Assim se vê como conta o 8 de março e do(s) dia(s) a seguir. A forma como impacta as pessoas, marca a sua memória, evidencia o que está mal e abre caminho para novas conquistas.

 

Este Dia não é somente para mulheres, não é apenas das mulheres, é um dia do mundo, para o mundo, é um dia da justiça. Chama-se das Mulheres, porque às Mulheres falta o mundo e a justiça e, neste dia, evidenciamos e reclamamos ainda mais o que nos falta. O Dia não termina para quem é ativista, feminista, defensor/a de igualdade de género e equidade nos direitos.
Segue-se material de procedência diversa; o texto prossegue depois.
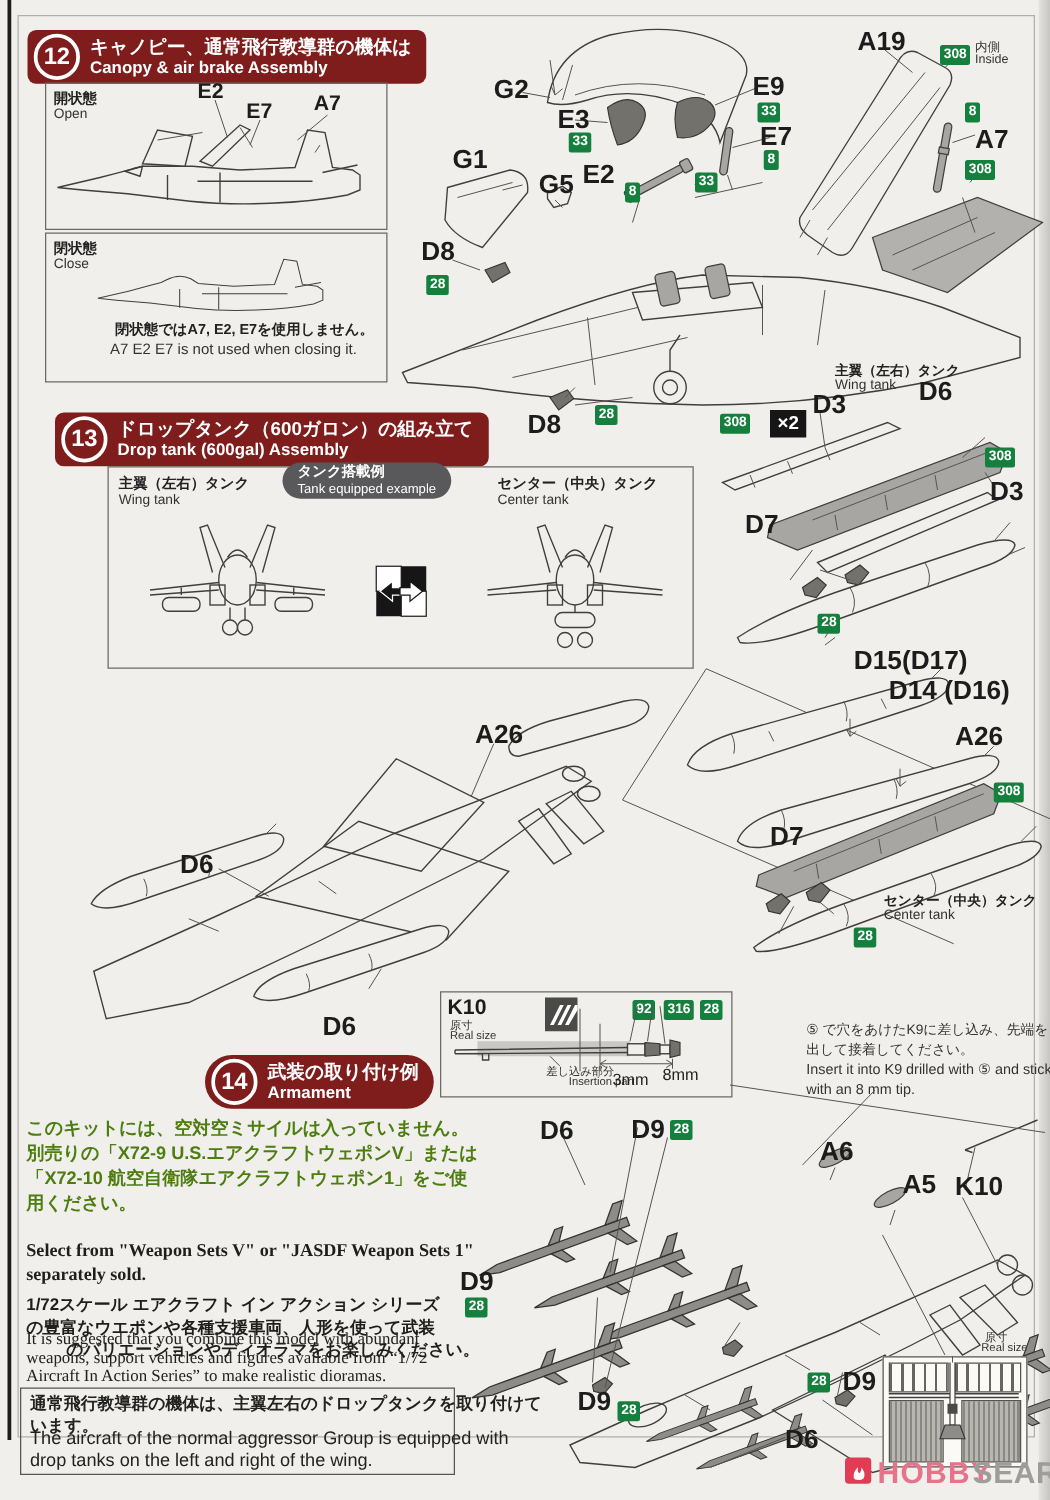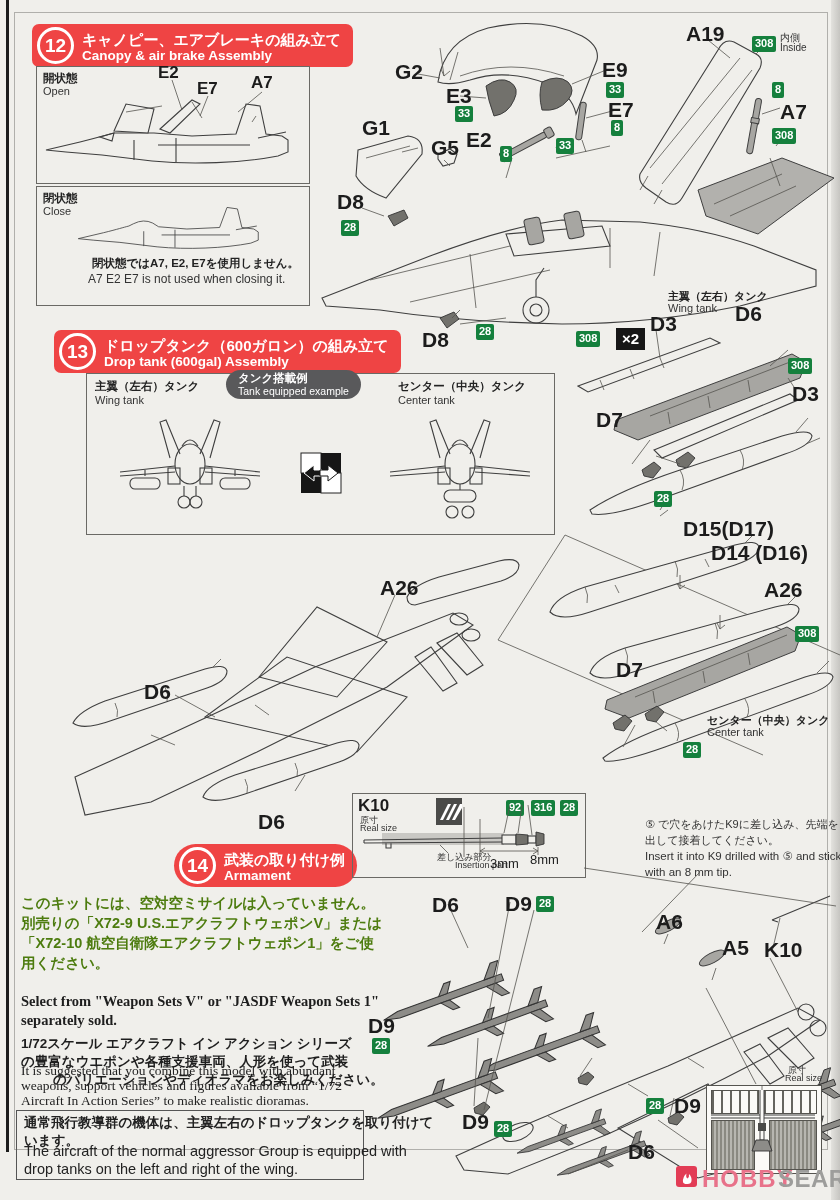"12" .step-header { align-items: flex-end -> center; background: #ef4444 -> #7f1d1d; margin-left: 10px -> none }
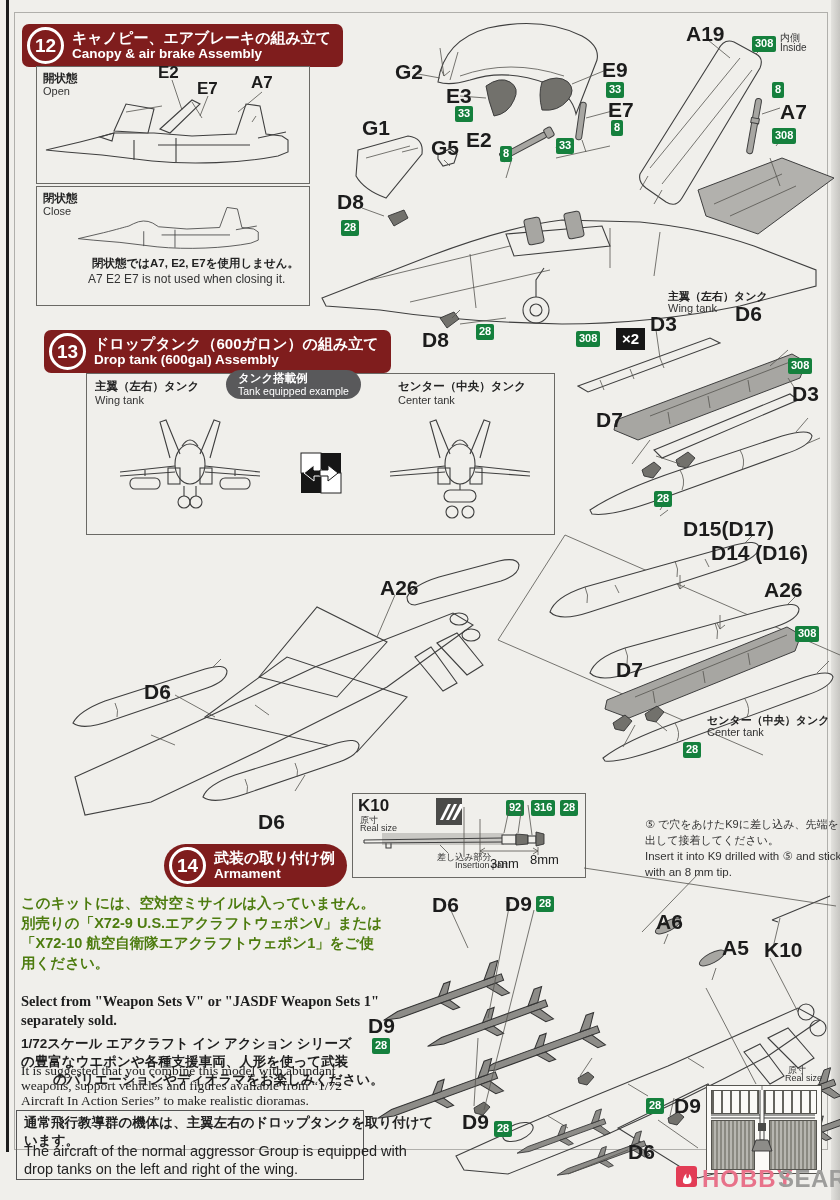"キャノピー、エアブレーキの組み立て" div.step-jp { text: エアブレーキの組み立て -> 通常飛行教導群の機体は }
E sobretudo o Dia nunca terminará para quem tiver sido tocad@ por alguma coisa que viu, ouviu, sentiu neste dia.

Apontemos já para amanhã, apontemos já para 2018, 2019, 2020… Aproveitemos a oportunidade para deixar que o 8 de março contamine tudo o resto. E isso todos e todas podemos fazer, contagiando a nossa pequena ou grande área de influência, seja a mandar um email, a contar uma história ao almoço com colegas, a expor uma situação de injustiça, a partilhar o que nos afeta. A conversar, a disseminar, a estar mais presente em mais lutas, com mais pessoas, com diferentes grupos, nas redes sociais, à mesa em família ou na rua. O rastilho está em cada um/a de nós e pode ser ateado todos os dias, começando, recomeçando e continuando no 8 de março.